§ What is required:
Please give the count of lines below with the string "папкуcd" in them, and no other words.

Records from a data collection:
►

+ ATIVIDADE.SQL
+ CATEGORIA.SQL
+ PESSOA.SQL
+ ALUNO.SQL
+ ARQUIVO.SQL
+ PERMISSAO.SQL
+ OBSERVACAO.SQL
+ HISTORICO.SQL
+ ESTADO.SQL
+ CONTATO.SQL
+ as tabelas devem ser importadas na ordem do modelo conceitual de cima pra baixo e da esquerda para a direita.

◄
►

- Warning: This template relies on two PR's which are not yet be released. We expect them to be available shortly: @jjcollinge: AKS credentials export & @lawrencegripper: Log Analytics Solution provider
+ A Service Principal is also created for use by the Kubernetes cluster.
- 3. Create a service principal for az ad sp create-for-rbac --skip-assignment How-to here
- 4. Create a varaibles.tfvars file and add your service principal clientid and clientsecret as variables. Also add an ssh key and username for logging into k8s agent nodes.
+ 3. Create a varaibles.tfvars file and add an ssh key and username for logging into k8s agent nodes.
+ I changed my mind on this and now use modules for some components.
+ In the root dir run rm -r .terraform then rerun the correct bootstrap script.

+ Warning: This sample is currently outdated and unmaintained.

◄
►

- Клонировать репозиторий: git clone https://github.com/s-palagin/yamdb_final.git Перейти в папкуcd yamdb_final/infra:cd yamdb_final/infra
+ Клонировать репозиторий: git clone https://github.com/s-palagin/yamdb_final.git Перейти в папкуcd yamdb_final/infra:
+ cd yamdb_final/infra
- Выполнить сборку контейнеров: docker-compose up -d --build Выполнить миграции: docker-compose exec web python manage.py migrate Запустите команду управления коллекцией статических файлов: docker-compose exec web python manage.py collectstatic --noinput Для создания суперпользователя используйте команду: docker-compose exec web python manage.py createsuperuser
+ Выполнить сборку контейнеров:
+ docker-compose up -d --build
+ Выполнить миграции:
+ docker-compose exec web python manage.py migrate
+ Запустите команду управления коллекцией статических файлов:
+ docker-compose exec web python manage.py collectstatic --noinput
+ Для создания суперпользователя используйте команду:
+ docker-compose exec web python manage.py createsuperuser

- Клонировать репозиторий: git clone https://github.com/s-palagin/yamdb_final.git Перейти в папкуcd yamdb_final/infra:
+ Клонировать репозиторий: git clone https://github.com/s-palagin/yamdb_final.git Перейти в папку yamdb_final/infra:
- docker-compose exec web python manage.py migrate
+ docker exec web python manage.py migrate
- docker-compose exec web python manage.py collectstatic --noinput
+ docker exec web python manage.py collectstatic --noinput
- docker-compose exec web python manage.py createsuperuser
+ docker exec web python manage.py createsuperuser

◄

§ Result for this task:
3